Sunday, August 12, 2007

The Small Stuff

I consider Jessie to be a close friend of mine and someone with whom I share a kindred spirit. Jessie and I went through the Police Academy together, we endured Field Training together and we now have the fortune of patrolling neighboring zones within our city. Between the shooting, rape and numerous fights-in-progress calls that we backed each other up on last night, we had the opportunity to discuss some really important issues in our society. Jessie, while he is still very much a young man, has an unusual amount of maturity and an uncanny sense of level-headedness that far surpasses those within his age group. Last night, while he and I were parked "window-to-window" we pondered our society's undoing. I shared with him what I believe to be a major contributing factor. I told Jessie that a fundamental truth that my eight years as a husband, and six years as a father have taught me is that as a husband, don't even think about sweating the small stuff (actual incidents...(A) "Yea, I hit her. She wore my shoes the wrong way, so I punched her." (B) "I said no lettuce. What did I get? Lettuce. She doesn't want to listen to me, so I helped her listen.). As a father however, there is no such thing as small stuff. Every word and every action of my children are crucial to their development. He and I see it almost everyday and it sickens me.

He and I have both been on calls for service where parents are completely and totally at wits end as a result of the actions of their children. It's truly sad because I know, and what I have tried to show Jessie, is that there is a certain point where these kids are gone; the opportunity and privilege of forming and training their precious personalities and lives is lost. Their parents have travelled so far down the slope of parental remission, laziness and selfishness that the only person who can change these children now is the children themselves. In the beginning it was a tantrum at bedtime in defiance that was catered to. "No" was heard by the child as "keep on asking". Later as their poor souls regressed and as the battle continued, these young children stood their ground as seasoned generals while their Dads and Moms retreated; their patience, wits and bodies wracked by the wounds of the workday. Lessons of respect for authority and for adults have been abandoned. "Ma'am" and "Sir" have become archaic jargon lost somewhere-post baby boom.

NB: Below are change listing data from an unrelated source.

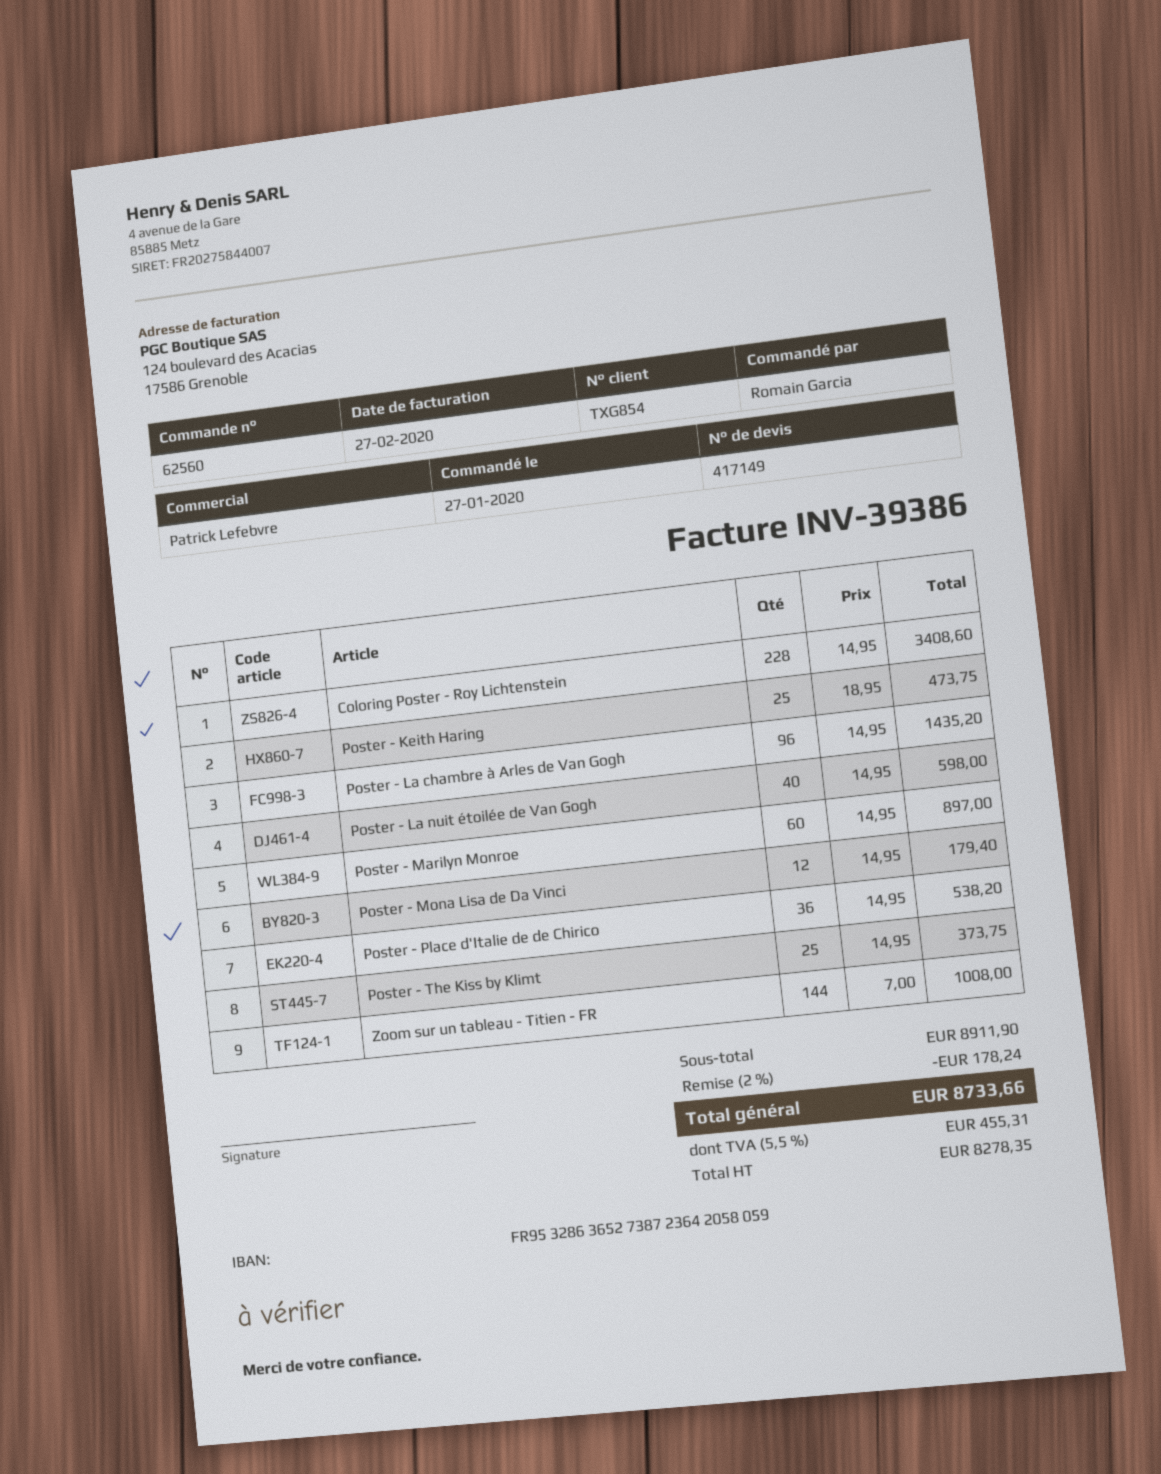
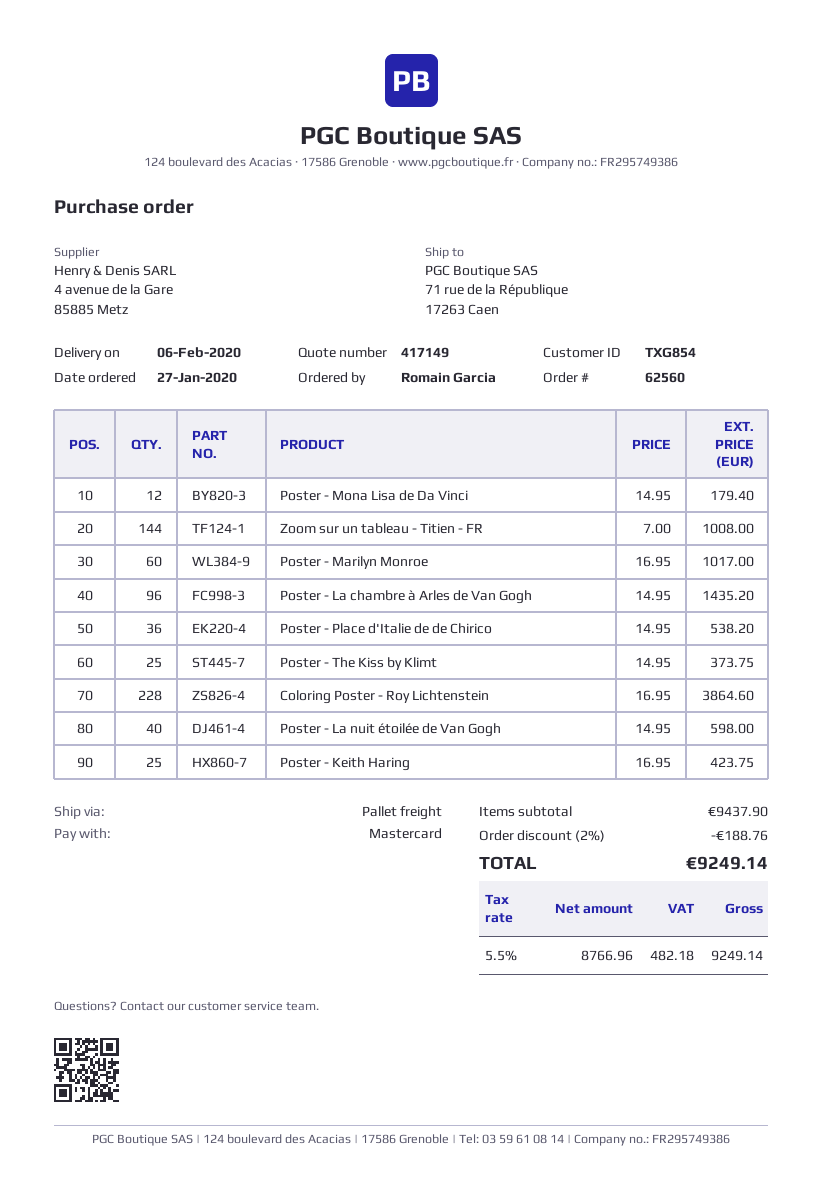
Coloring Poster - Roy Lichtenstein: 228 x 14.95 = 3408.60 -> 228 x 16.95 = 3864.60
Poster - Keith Haring: 25 x 18.95 = 473.75 -> 25 x 16.95 = 423.75
Poster - Marilyn Monroe: 60 x 14.95 = 897.00 -> 60 x 16.95 = 1017.00
subtotal: 8911.90 -> 9437.90
discount: 2% = 178.24 -> 2% = 188.76
net: 8278.35 -> 8766.96
tax: 5.5% = 455.31 -> 5.5% = 482.18
total: 8733.66 -> 9249.14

Let me tell ya' folks, when I was coming up, my sisters and I feared my Dad. Granted, Mom was bad, but only because when you wronged her, you wronged Dad too. My school teacher's pen was the devil's instrument...not because she wielded it, but rather because my Father would eventually read it's damning words. Get in trouble in school or at a friend's house meant you were guaranteed double jeopardy when you got home. I remember whispering in my buddies' ear as they answered my Father's questions; "Say yes sir", because I had been taught from toddlerhood that was the only proper way to answered my Dad. At the time, did I understand the bigger picture that he was teaching me concerning respect for authority? Not hardly. Do my daughter's understand it now? Not hardly. But you know what, just as I understand it now, one day they will too. There is no such thing as small stuff when it comes to my girls. I love them unconditionally, and I make it a point to ensure that they know this. But I also love them enough to teach them right and wrong. As Gov. Mitt Romney stated, ”...there's no work more important than what goes on within the four walls of the American home." My home is no exception.

1 comment:

Barb said...

I was also raised with 'toe the line' kinds of guidance from my parents. I knew, for instance, that I would in fact be killed if I was disrespectful to my parents in private, much less in public! And it was Mom who ruled the daily activities, and she never said "Wait till your father gets home." ... she just paddled us when we needed it. We respected Dad, too ... but Mom was the punisher, because she was with us more. She was good at training dogs, too :-)

It's all about learning respect - for your parents, your family, your community, and ultimately for yourself. I don't envy you the task of raising youngsters in the 'me me me' surroundings of today. Then again, I'm pretty sure you are well up to the task!